Not far from our camp there was a large and well-populated beaver-dam, which I studied with great interest. It was more like a well regulated town than is many a western mining village. I do not wonder that Indians regard _Quahbeet_, the beaver, as a human being in disguise. N.B.--The beaver always, when he cuts a stick, sharpens it like a lead-pencil--which indicates an artistic nature.

It was now resolved that a number of our party should go into the Smoky Hill country to attend a very great Indian council, while the rest returned home. So I joined the adventurers. The meeting was not held, for I believe the Indians went to war. But we rode on. One morning I saw afar a few black specks, and thought they were cattle. And so they were, but the free cattle of the plains, or buffaloes. That evening, as we were out of meat, Colton and others went out to hunt them, and had a fine chase, but got nothing.

The next morning Colton kindly gave me his chance--that is, he resigned to me a splendid black horse used to the business--and most of us went to the field. After a while, or a four miles' run, we came up with a number. There was a fine cow singled out and shot at, and I succeeded in putting a ball in just behind the shoulder. Among us all she became beef, and an expert hunter with us, whose business it was to supply the camp with meat, skinned and butchered her and cooked a meal for us on the spot. The beef was deliciously tender and well flavoured.

Now, before this cooking, in the excitement of the chase, I had ridden on like an Indian, as Ha.s.sard said in his letter, whooping like one all alone after the buffalo, and in my joy forgot to shake the spent cartridge out of my Spenser seven-shooter carbine. All at once I found myself right in the herd, close by a monstrous bull, whose height at the instant when he turned on me to gore me seemed to be about a hundred and fifty feet. But my horse was used to this, and swerved with incredible tact and swiftness, while I held on. I then had a perfectly close shot, not six feet off, under the shoulder, and I raised the carbine and pulled trigger, when it--_ticked_! I had forgotten the dead cartridge, and was not used to the arm which I carried. I think that I swore, and if I did not I am sorry for it. Before I could arrange my charge the buffaloes were far away.

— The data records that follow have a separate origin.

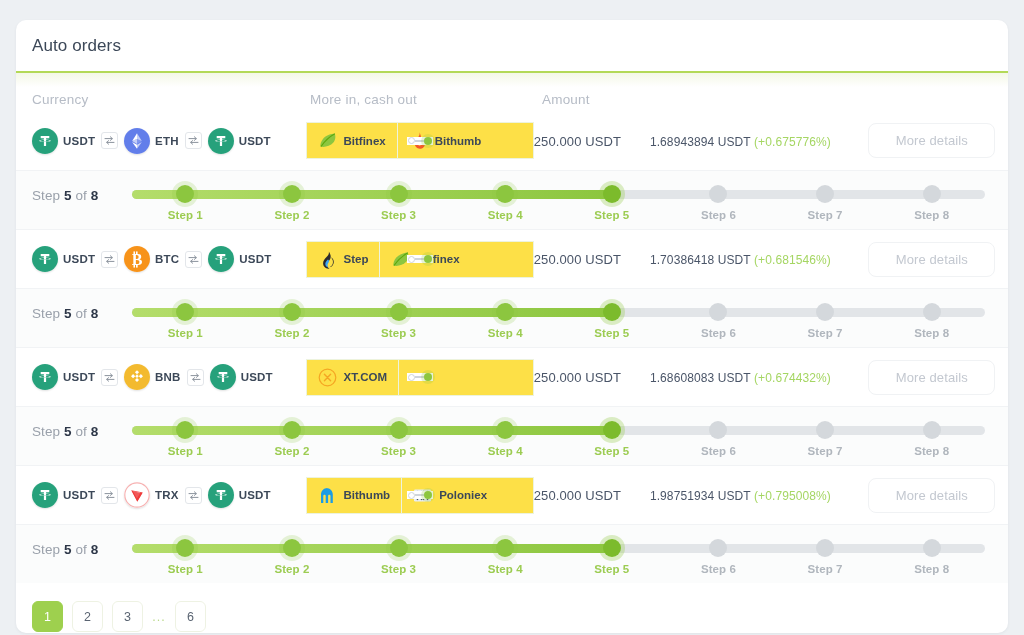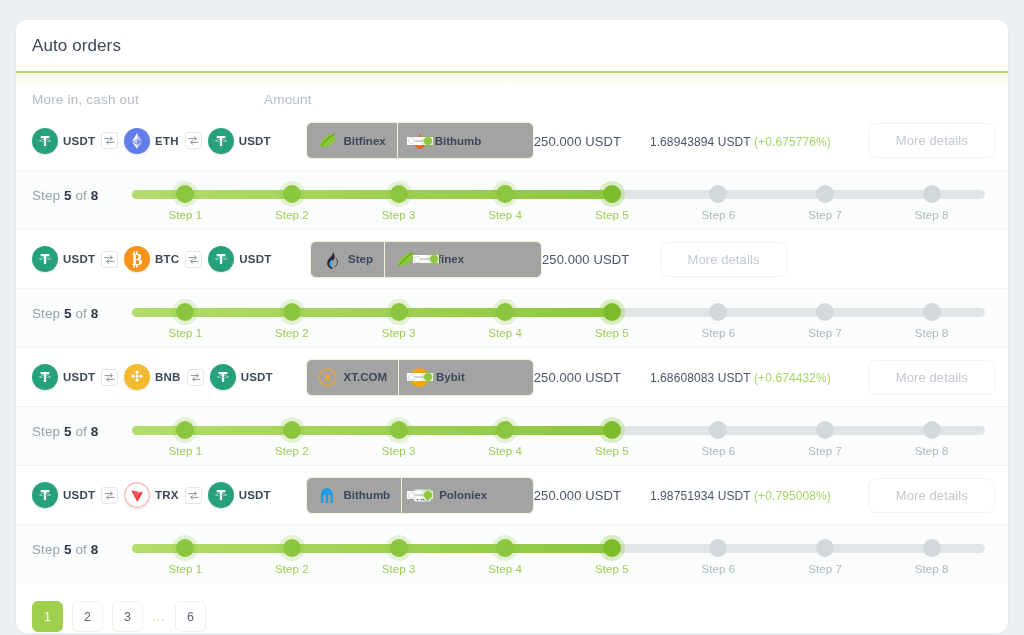"Currency" span.c-cur { html: none -> <span>Currency</span> }
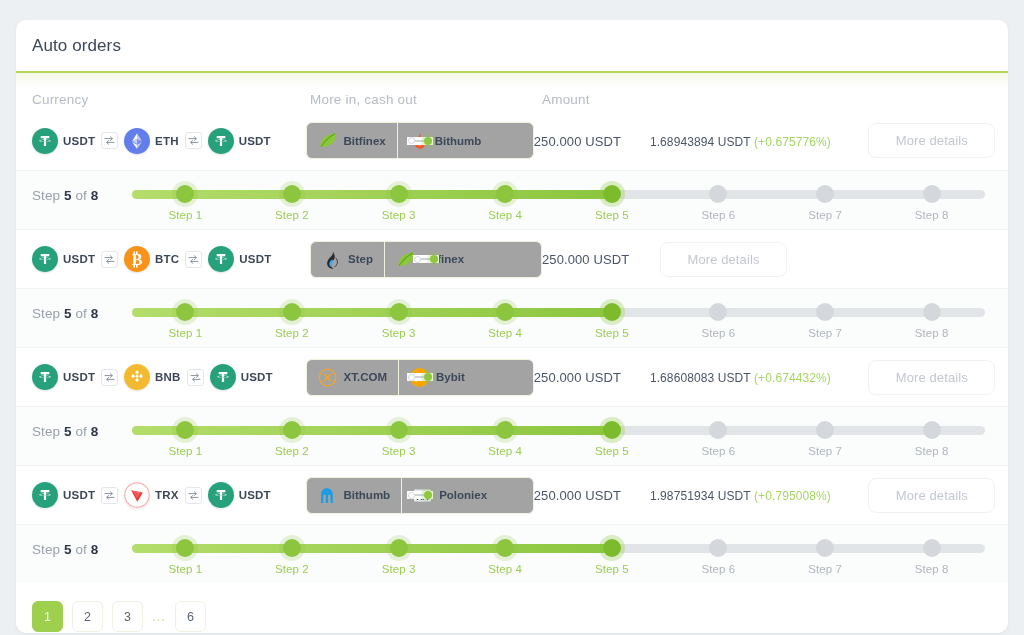"Bitfinex" .cashchip { background: #a3a3a3 -> #fde047; border-radius: 6px -> 0 }
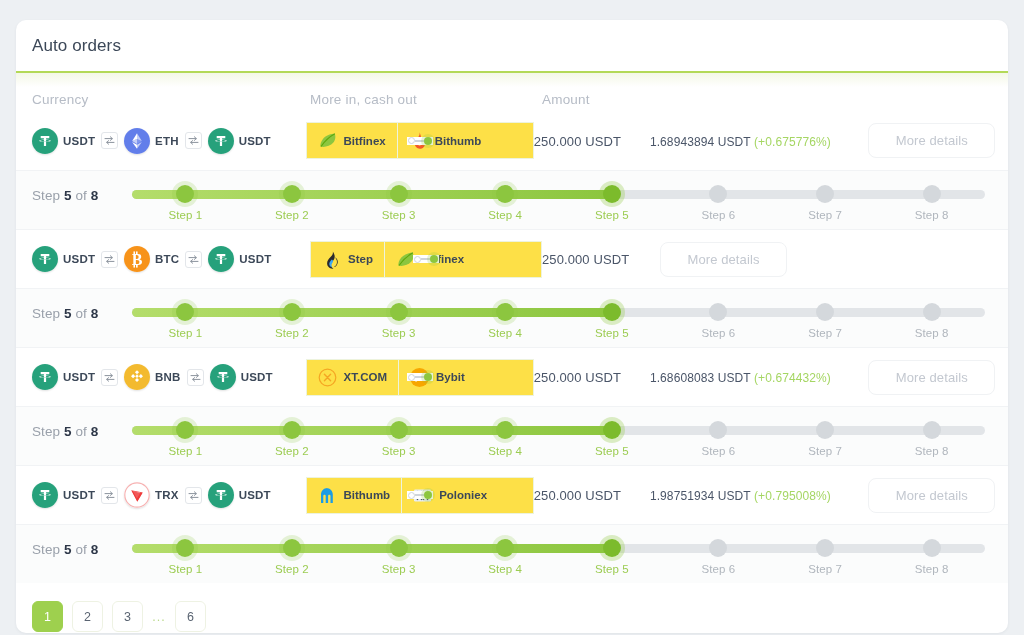"Step 1" .node-lbl { font-weight: none -> bold }
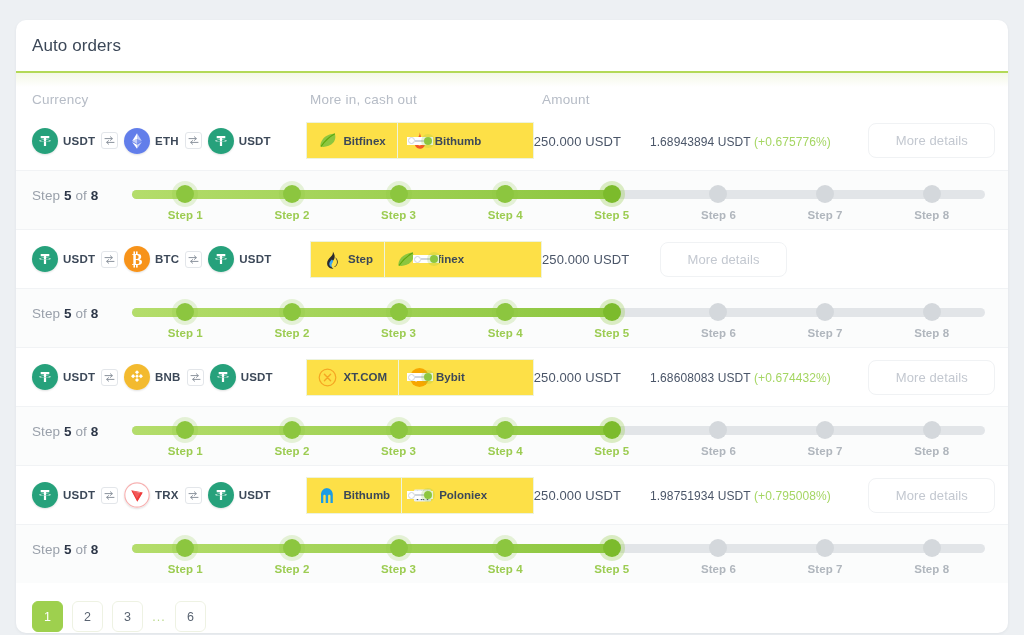"1.70386418 USDT (+0.681546%)" div.c-roi { html: none -> <div><span>1.70386418 USDT <span>(+0.681546%)</span></span></div> }
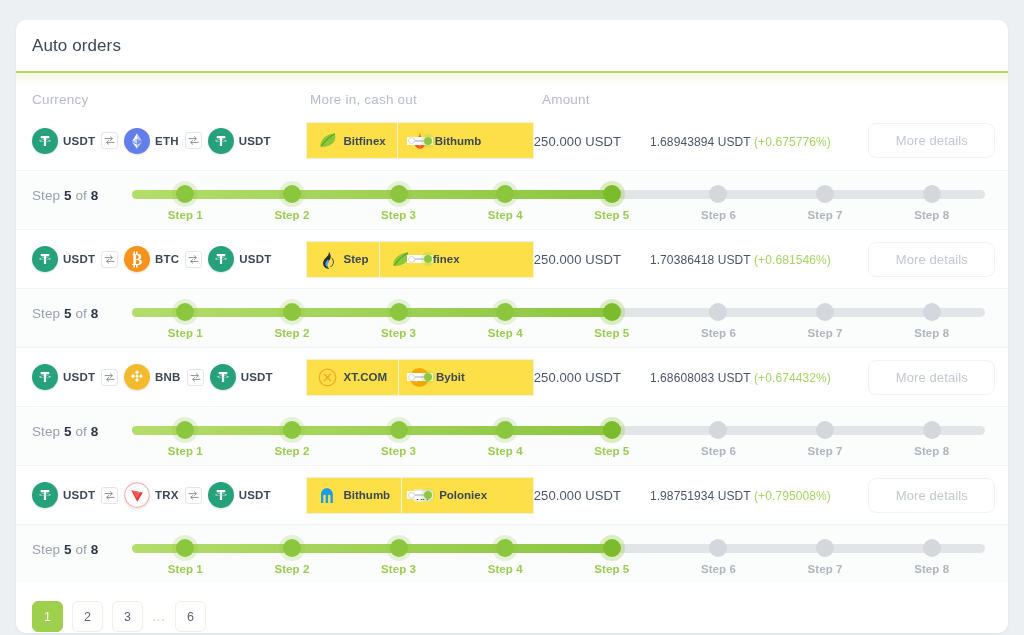"Bybit" div.ex { html: <div> <span> <svg> <circle></circle> <text>bybit</text> </svg> </span> <span>Bybit</span> </div> -> none }
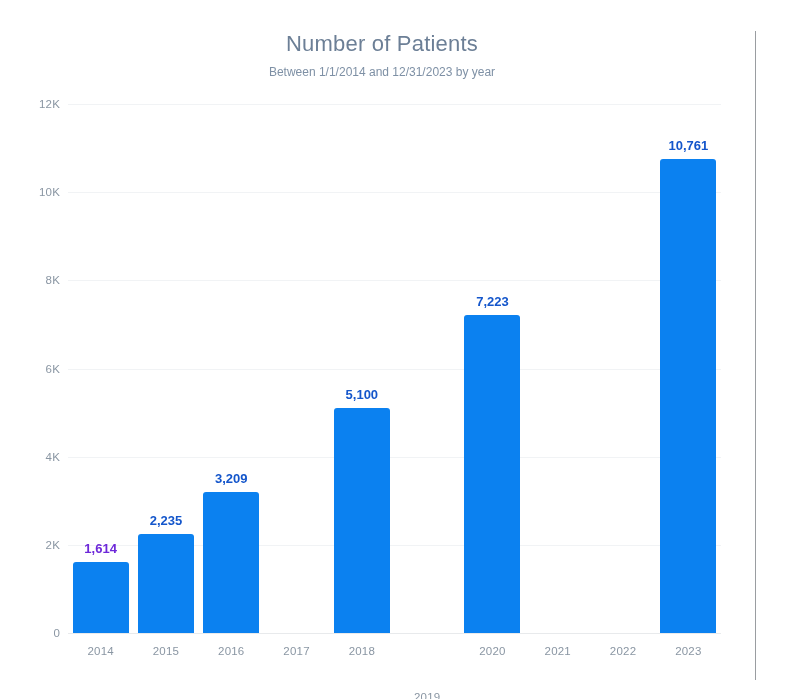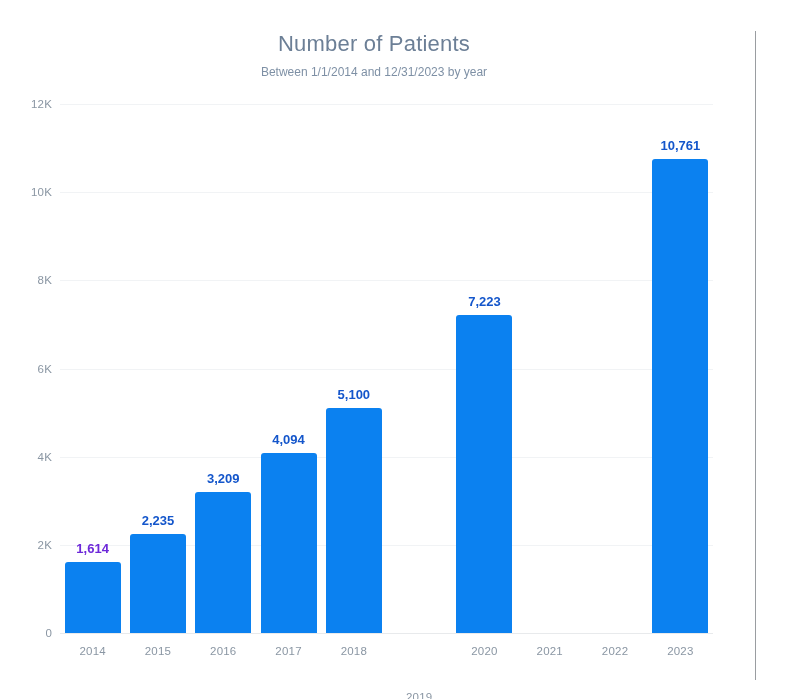"Number of Patients" #chart-card { left: 0 -> 8px }
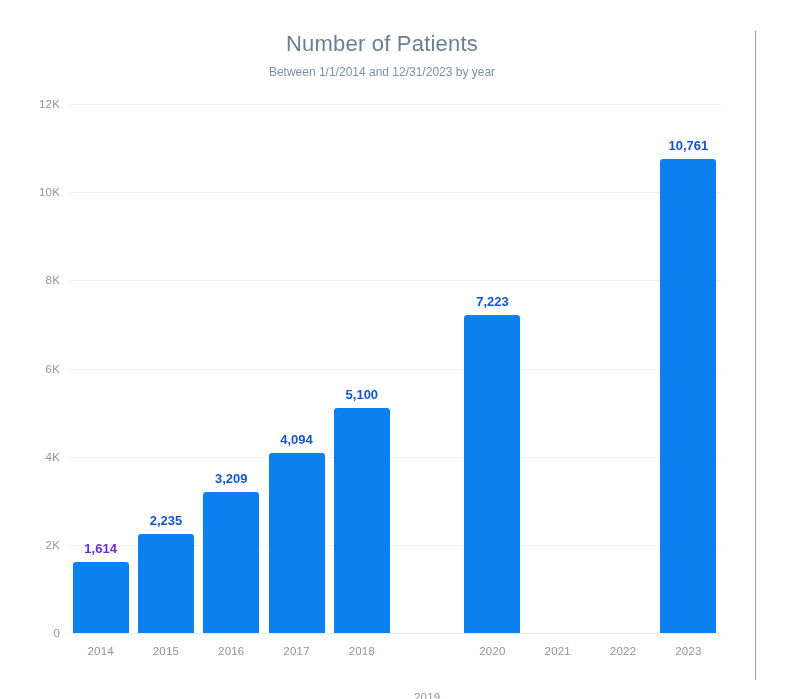"4,094" div.bar-slot { html: <div> <div></div> <div>4,094</div> </div> -> none }
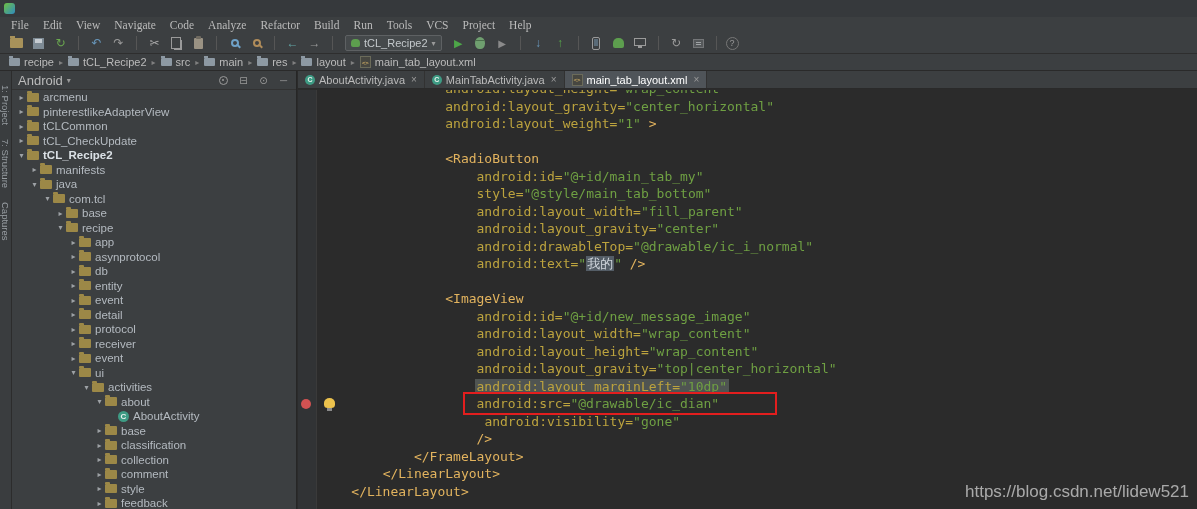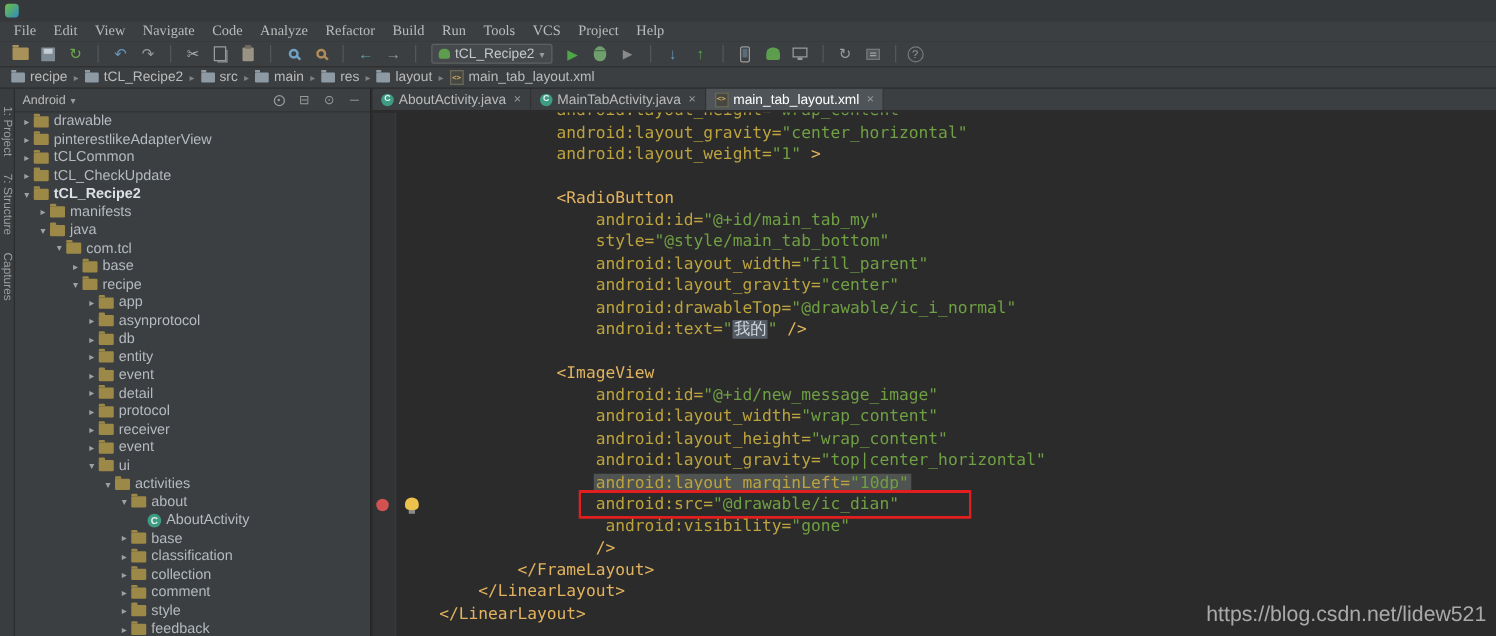"Android" .pj-title { font-size: 10px -> 13px }
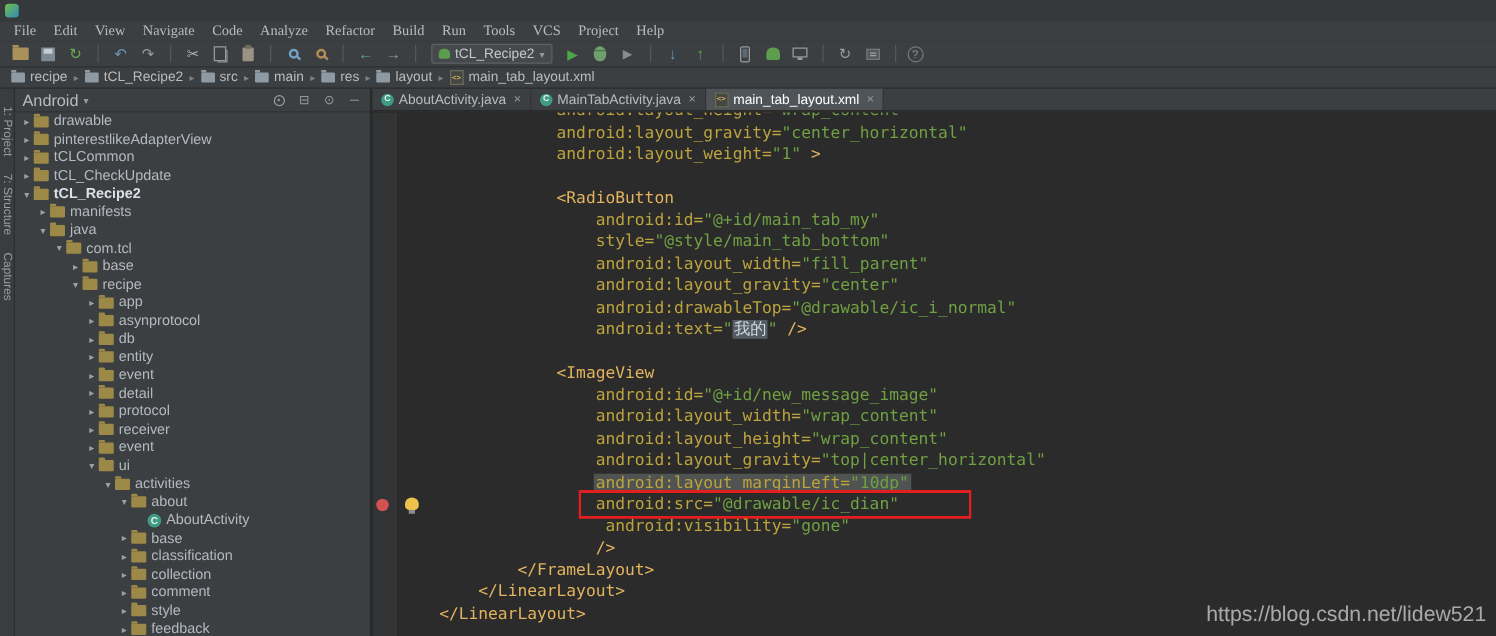"drawable" span { text: drawable -> arcmenu }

{Stairs of rock: p329.jpg}

However, we had got our cow, and that was more than we really needed. At any rate, I had shot a buffalo and had a stupendous run. And here I must mention that while racing and whooping, I executed the most insanely foolish thing I ever did in all my life, which astonished the hunter and all present to the utmost. I was at the top of a declivity from which there descended a flight of natural stairs of rock, but every one very broad, like the above sketch.

And being inspired by the devil, and my horse not objecting at all, I clattered down over it at full speed _a la_ Putnam. I have heard that Indians do this very boldly, declaring that it is perfectly safe if the rider is not afraid, and I am quite sure that mine must have been an Indian horse. I hope that no one will think that I have put forward or made too much of these trifling boyish tricks of recklessness. They are of daily occurrence in the Wild West among men who like excitement, and had Robert Hunt been among us there would have been fun indeed.

So we turned homewards, for the Indian Conference had proved a failure.

We had for our driver a man named Brigham, to whom I had taken a great liking. He had lived as a trader among the wildest Indians, spoke Spanish fluently, and knew the whole Western frontier like his pocket.